Let me add that the special we ended up being featured in was highly skewed by a bunch of kids who'd actually killed people and had nothing to do with games except for our segment. We were wedged between a "vampire" killer and some satanists... it was really poorly done and to this day I'm pissed at how we got lumped in. Our segment was benign and showed how I feel the majority of gamers are, hell we should have been portrayed as the light amongst darkness but it just didn't come across that way. Anyway that clip is just our segment but even without the context of the preceding and follow-up segments you can still see the tone they were going for. To me thats an example of just how I can't stand journalists sometimes, subverting truth by way of contextual editing...
Anyway I urge people to watch that clip. Also give me your thoughts on how thats portrayed, if I'm just a bit bitter or if the context actually seems to portray us negatively despite my friends' best efforts to plead our case.
 

Kungfusam

New member
Jun 26, 2013
45
0
0
Dustforce didn't fill me with a need to bounce of walls while sweeping dirt, violent videogames aren't making me more violent
 

attevil

New member
Oct 4, 2014
25
0
0
Imperioratorex Caprae: I couldn't see the video in this browser. The main problem I see with that experience is how teenagers/young adults are both viewed and treated. They often treated as second class citizens lacking rights and any representation, but no one cares because they simply grow out of it. So often they can be misrepresented by the media since they are not the medias' target audience. Anyway, an article for another time, its a shame what you went through and I'm sure there were others across the country that went through the same thing but don't talk about it. It wouldn't matter what you and your friends said or how you said it, you were in the middle of a witch hunt and it always ends the same.
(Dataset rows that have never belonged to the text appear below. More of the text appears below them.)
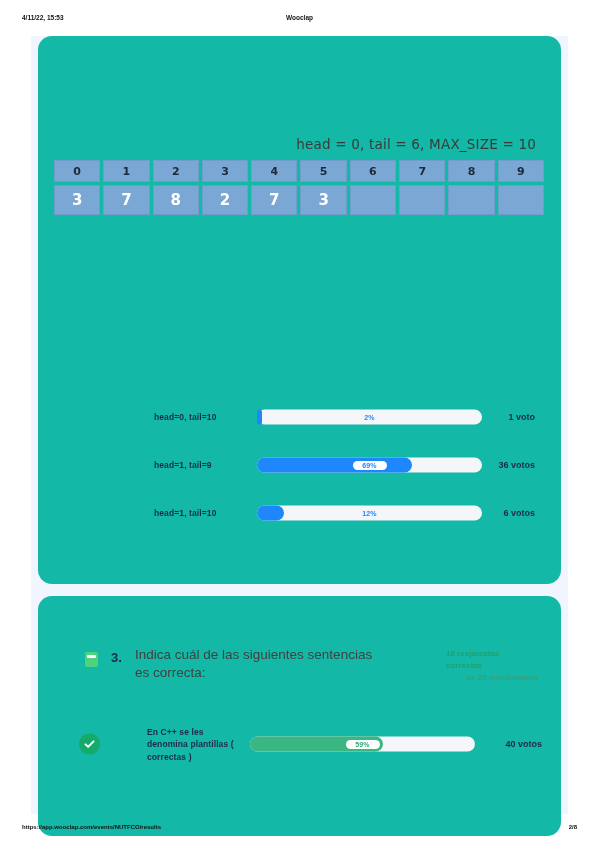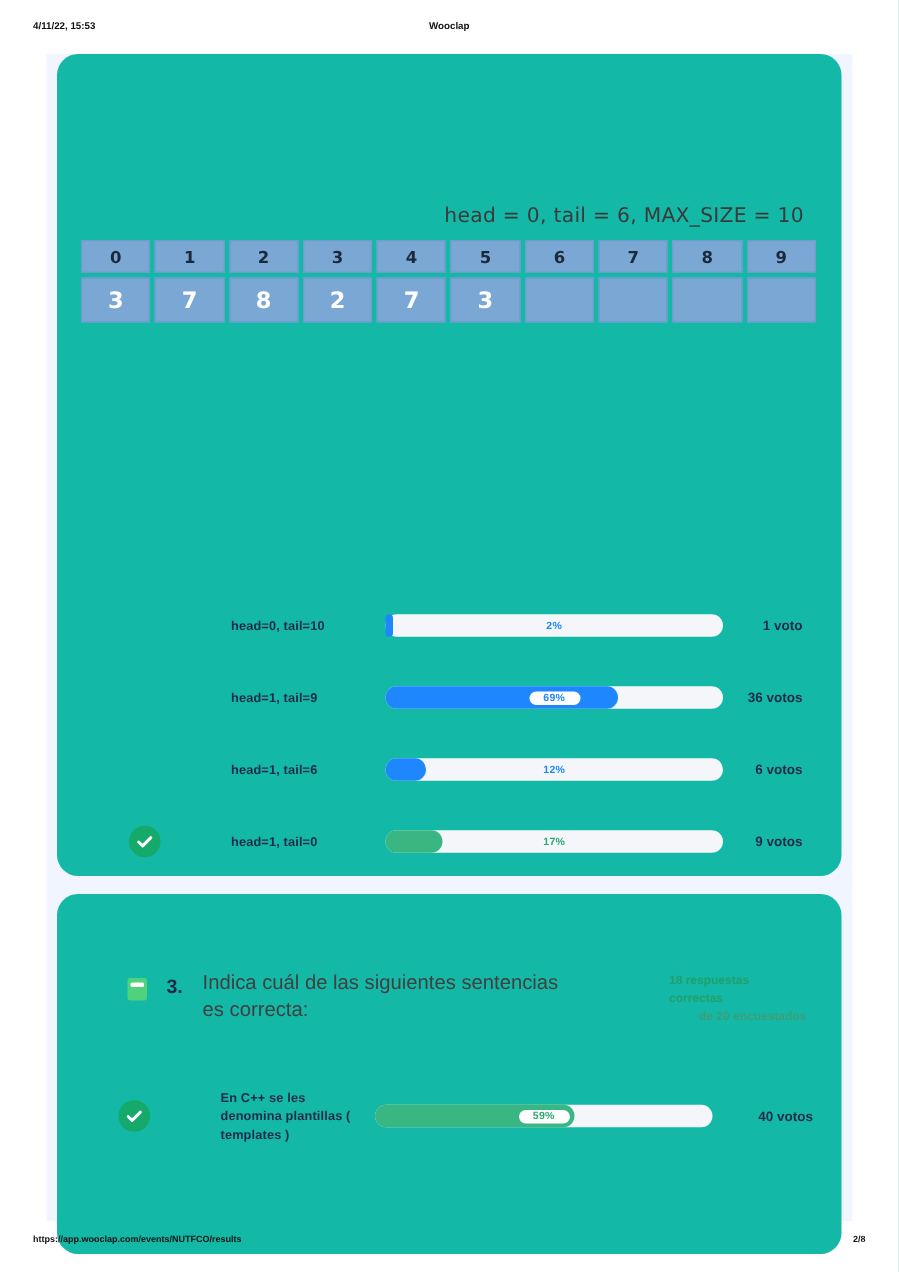"head=1, tail=6" div.ans-label { text: 6 -> 10 }
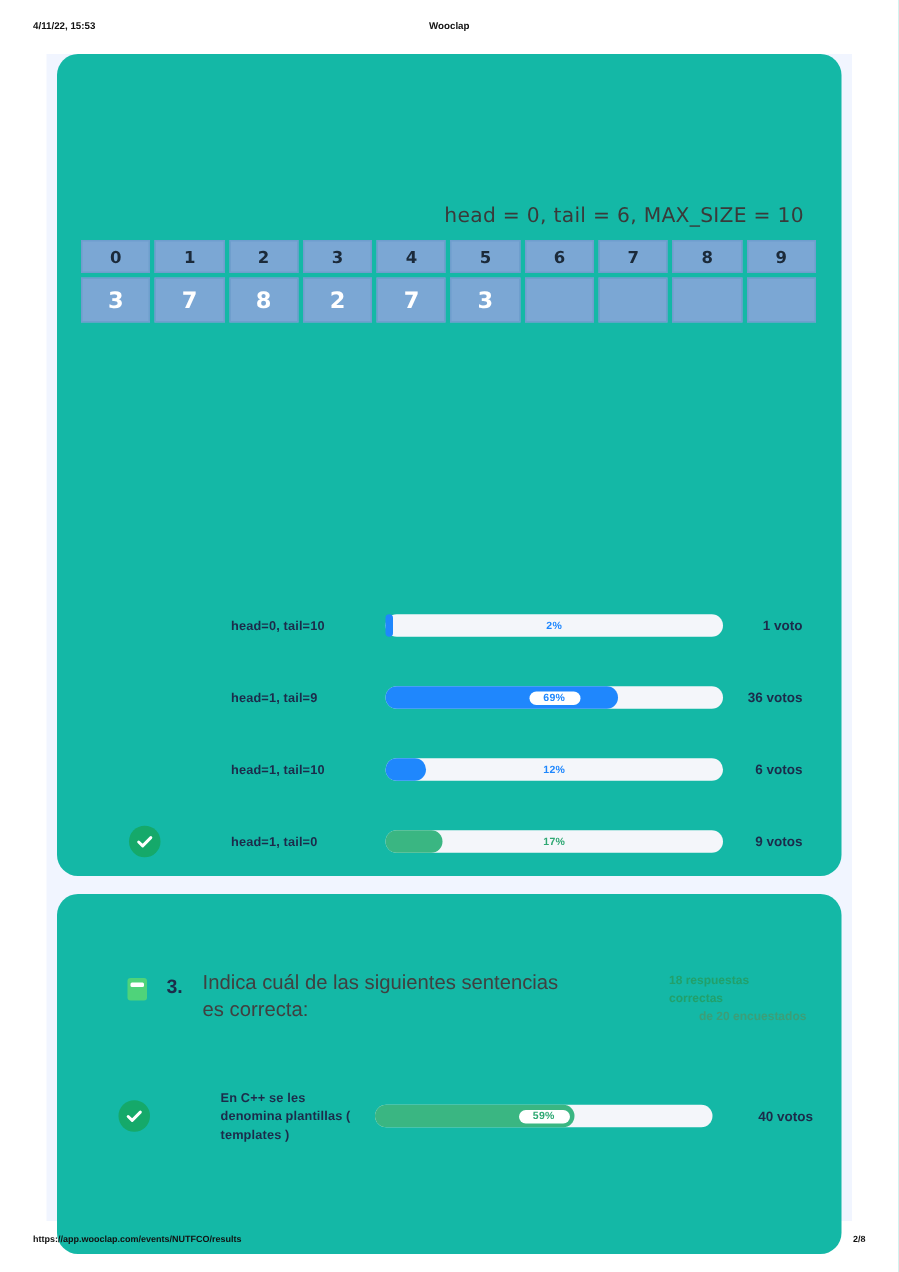"head=1, tail=0" div.ans-row { html: <div> <span> <svg> <path></path> </svg> </span> <div>head=1, tail=0</div> <div> <div></div> <div>17%</div> </div> <div>9 votos</div> </div> -> none }
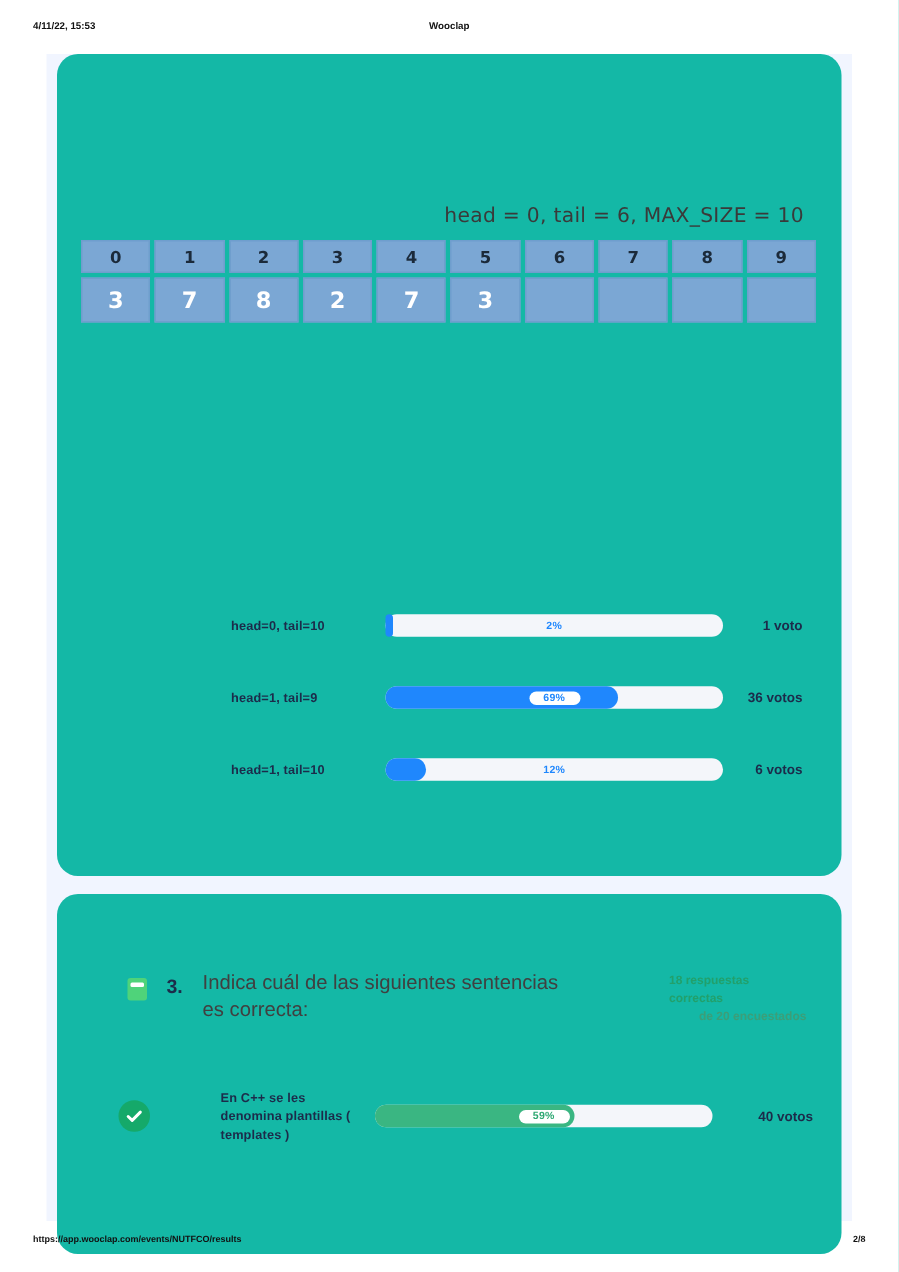"En C++ se les denomina" div.ans-label { text: templates -> correctas }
Kungfusam: That would be great if dust forced did motivate players to clean. I'm sure parents would love it, maybe because it isn't first person. I bet there is a japanese FP janitor simulator game out there.
 

kilenem

New member
Jul 21, 2013
903
0
0
People use to go view war, lynchings, hangings and beheading with their children no less. I don't really think video games will get as morbid as that no matter how advance video game graphics get.
 

attevil

New member
Oct 4, 2014
25
0
0
kilenem: Indeed, public hangings were still done just over a hundred years ago. While writing for Skilamalink I found an article Dickens wrote about how he thought the ordeal was distasteful.